Richard J. Howell, Pro Se, Stowe, Defendant-Appellee/Cross-Appellant.

PRESENT: Reiber, C.J., Skoglund, Robinson, Eaton and Carroll, JJ.

¶ 1. ROBINSON, J. This case comes to us after a lengthy bench trial between appellants/cross-appellees Kneebinding, Inc. (Kneebinding) and Kneebinding company directors John and Tina Springer-Miller (the Springer-Millers), and appellee/cross-appellant Richard Howell (Howell) that resulted in a series of interlocutory decisions before final judgment. Kneebinding and the Springer-Millers appeal the trial court's decisions regarding: (1) a stipulated fine for Howell's alleged violations of an injunction prohibiting him from speaking in certain settings about Kneebinding or the Springer-Millers; (2) termination of the injunction; (3) other contempt sanctions for Howell's alleged violations of the injunction; (4) defamation damages; (5) Kneebinding's claim of tortious interference with contract; and (6) attorney's fees.
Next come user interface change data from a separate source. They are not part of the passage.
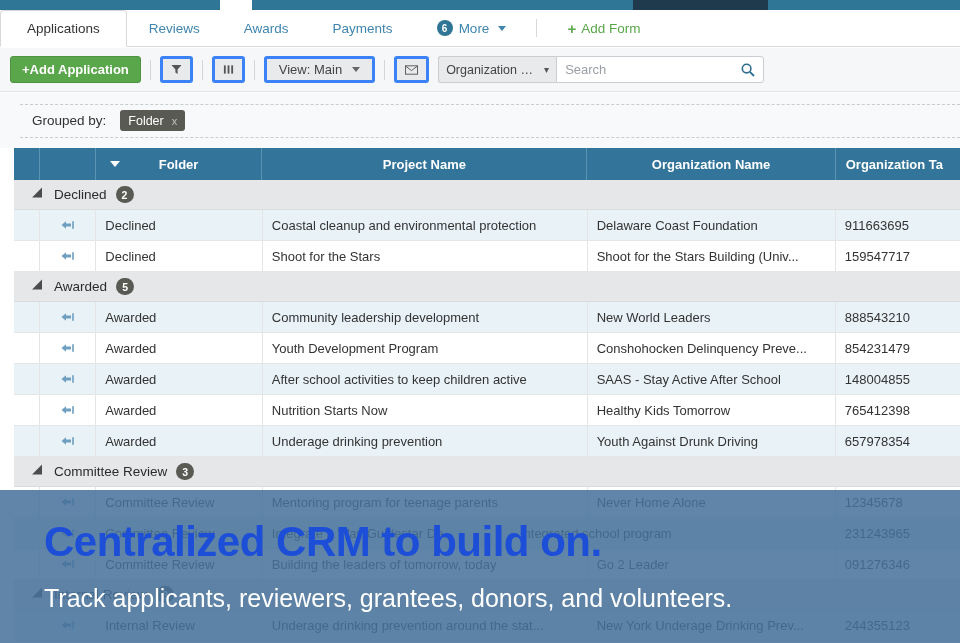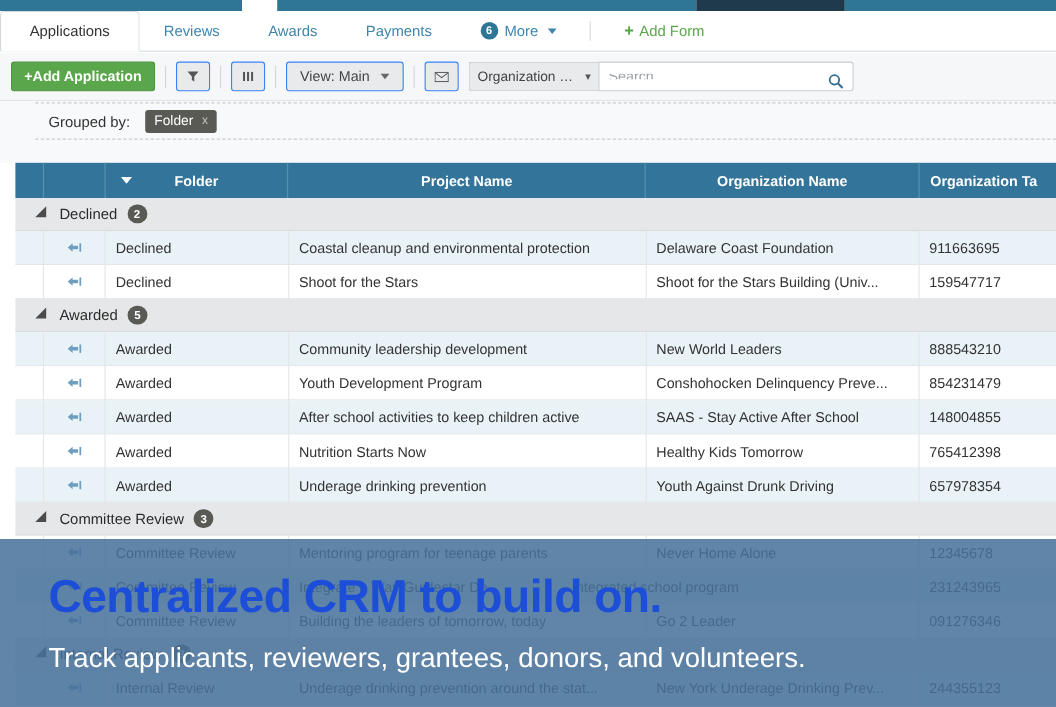"View: Main" .tb-btn { border: 1px solid #3b82f6 -> 3px solid #3b82f6 }
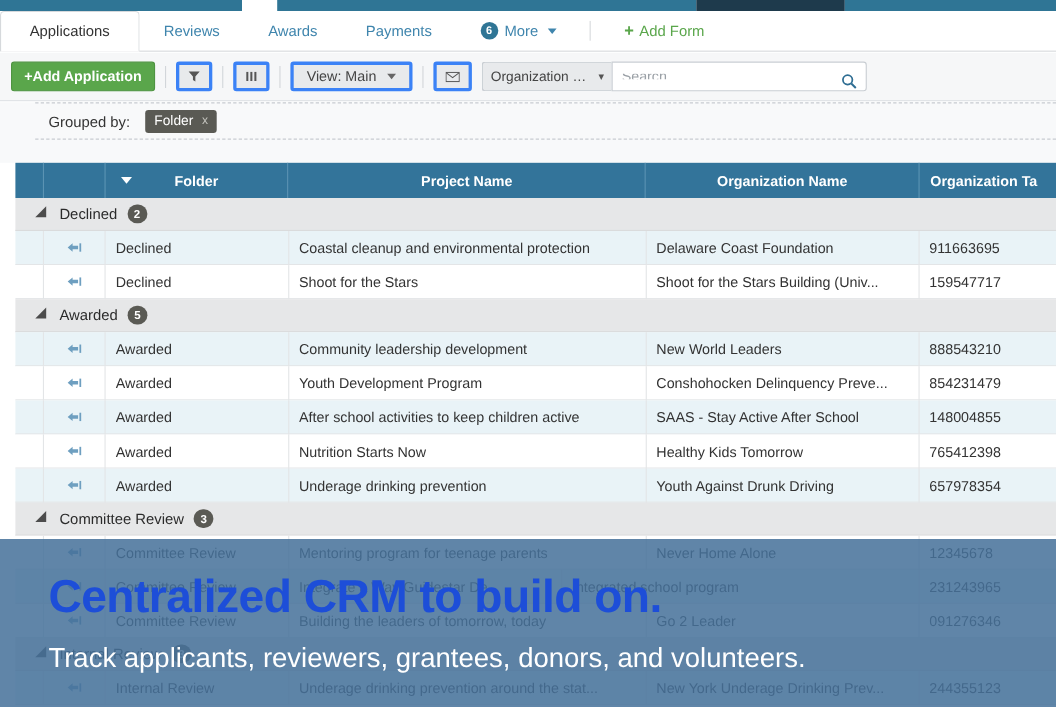"Search" .search-box { align-items: none -> center; width: 232px -> 208px }
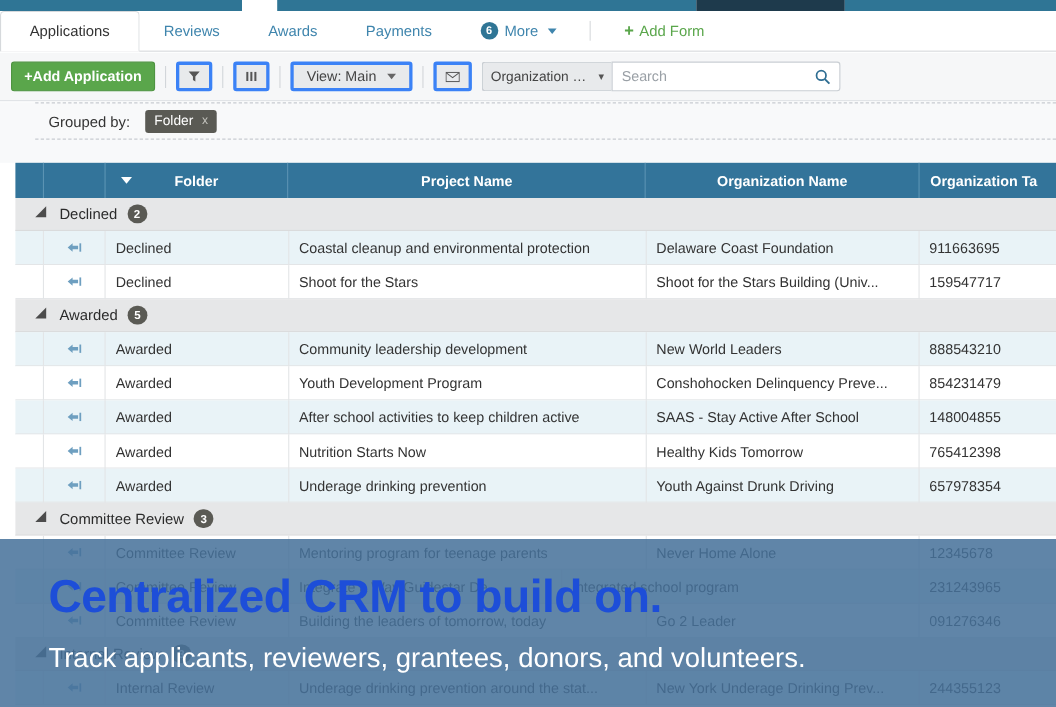"Grouped by:" .groupbar { align-items: flex-start -> center; padding-left: 32px -> 20px }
With respect to their appeal, we affirm in part, reverse in part, and remand for further proceedings consistent with this opinion. Howell appeals the trial court's denial of his third-party shareholder derivative and direct claims against the Springer-Millers for fraud in the inducement and various alleged breaches of fiduciary duties. We affirm the trial court's judgment on these claims.1

¶ 2. The saga underlying these disputes, as found by the trial court, and the procedural history of this case are as follows. Kneebinding was incorporated in Delaware and has its principle place of business in Stowe, Vermont. The company manufactures ski bindings that feature a special, patented heel release designed to mitigate knee injuries—especially those to the anterior cruciate ligament—that are common in downhill skiing.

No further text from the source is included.